Web interface edit records
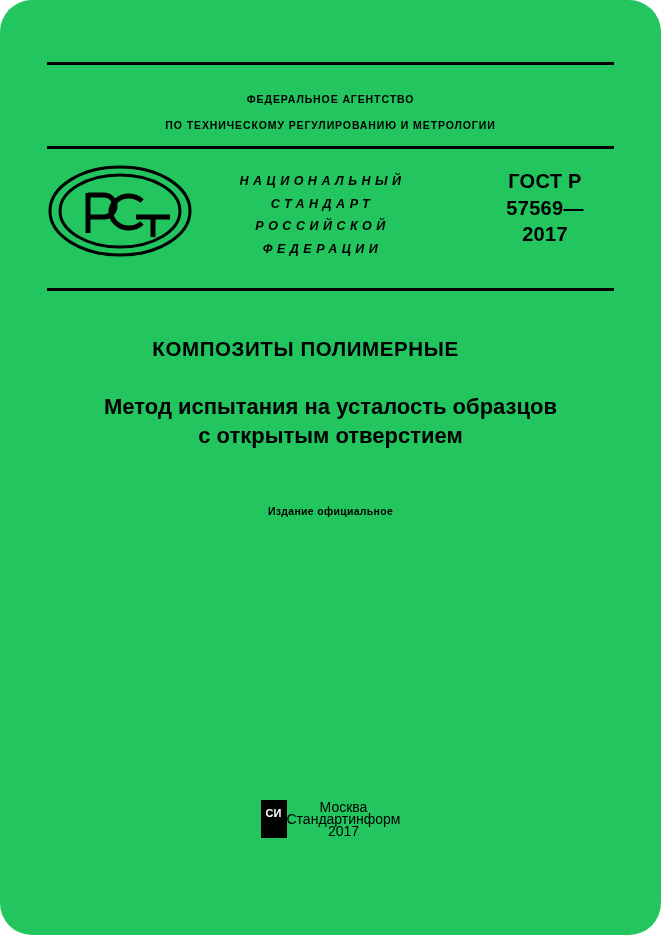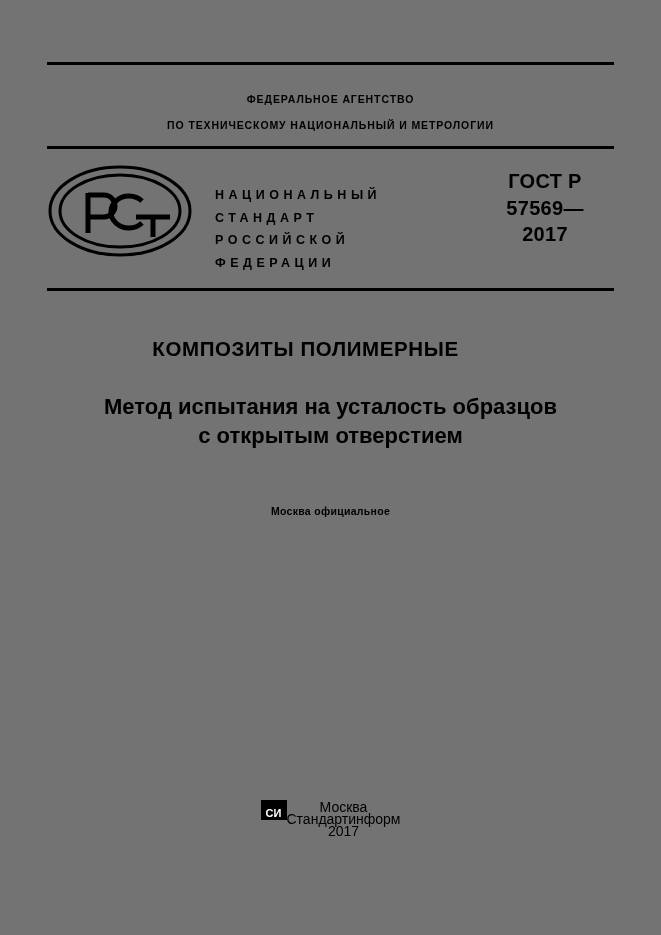--- a/index.html
+++ b/index.html
@@ -14,21 +14,22 @@
     color: #000000;
     position: relative;
     overflow: hidden;
   }
 
   .page {
     position: absolute;
     left: 0; top: 0;
     width: 661px;
     height: 935px;
-    background: #737373;
+    background: #22c55e;
+    border-radius: 32px;
   }
 
   
   .rule {
     position: absolute;
     background: #000;
   }
   .rule-top {
     left: 47px;
     top: 62px;
@@ -68,27 +69,28 @@
     left: 48px;
     top: 165px;
     width: 145px;
     height: 92px;
   }
 
   
   .std-title {
     position: absolute;
     left: 215px;
-    top: 184px;
+    top: 170px;
     width: 215px;
-    text-align: left;
+    text-align: center;
     font-size: 12.5px;
     font-weight: bold;
     letter-spacing: 4.5px;
     line-height: 22.5px;
+    font-style: italic;
   }
 
   
   .gost {
     position: absolute;
     left: 460px;
     top: 168px;
     width: 170px;
     text-align: center;
     font-size: 20px;
@@ -136,21 +138,21 @@
     position: absolute;
     left: 0;
     top: 800px;
     width: 661px;
     display: flex;
     justify-content: center;
     align-items: flex-start;
   }
   .footer-logo {
     width: 26px;
-    height: 20px;
+    height: 38px;
     background: #000;
     position: relative;
     margin-right: 0;
     flex: none;
   }
   .footer-logo .fl-text {
     position: absolute;
     left: 0; top: 0;
     width: 26px; height: 26px;
     color: #fff;
@@ -171,21 +173,21 @@
 </style>
 </head>
 <body>
 
 <div class="page">
 
   <div class="rule rule-top"></div>
 
   <div class="agency">
     <div>ФЕДЕРАЛЬНОЕ АГЕНТСТВО</div>
-    <div>ПО ТЕХНИЧЕСКОМУ НАЦИОНАЛЬНЫЙ И МЕТРОЛОГИИ</div>
+    <div>ПО ТЕХНИЧЕСКОМУ РЕГУЛИРОВАНИЮ И МЕТРОЛОГИИ</div>
   </div>
 
   <div class="rule rule-mid"></div>
 
   <div class="emblem">
     <svg width="145" height="92" viewBox="0 0 145 92" xmlns="http://www.w3.org/2000/svg">
       <ellipse cx="72" cy="46" rx="70" ry="44" fill="none" stroke="#000" stroke-width="3"></ellipse>
       <ellipse cx="72" cy="46" rx="60" ry="36" fill="none" stroke="#000" stroke-width="3"></ellipse>
 
       <path d="M40 28 L40 68" fill="none" stroke="#000" stroke-width="5"></path>
@@ -213,21 +215,21 @@
 
   <div class="rule rule-bottom"></div>
 
   <div class="main-title">КОМПОЗИТЫ ПОЛИМЕРНЫЕ</div>
 
   <div class="subtitle">
     <div>Метод испытания на усталость образцов</div>
     <div>с открытым отверстием</div>
   </div>
 
-  <div class="official">Москва официальное</div>
+  <div class="official">Издание официальное</div>
 
   <div class="footer">
     <div class="footer-logo">
       <div class="fl-text">СИ</div>
     </div>
     <div class="footer-text">
       <div>Москва</div>
       <div>Стандартинформ</div>
       <div>2017</div>
     </div>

* What to produce: The answer should contain only the lines from the start of the records above through the line with "letter-spacing: 4.5px;", copied exactly, and no pictures.

* Task answer:
--- a/index.html
+++ b/index.html
@@ -14,21 +14,22 @@
     color: #000000;
     position: relative;
     overflow: hidden;
   }
 
   .page {
     position: absolute;
     left: 0; top: 0;
     width: 661px;
     height: 935px;
-    background: #737373;
+    background: #22c55e;
+    border-radius: 32px;
   }
 
   
   .rule {
     position: absolute;
     background: #000;
   }
   .rule-top {
     left: 47px;
     top: 62px;
@@ -68,27 +69,28 @@
     left: 48px;
     top: 165px;
     width: 145px;
     height: 92px;
   }
 
   
   .std-title {
     position: absolute;
     left: 215px;
-    top: 184px;
+    top: 170px;
     width: 215px;
-    text-align: left;
+    text-align: center;
     font-size: 12.5px;
     font-weight: bold;
     letter-spacing: 4.5px;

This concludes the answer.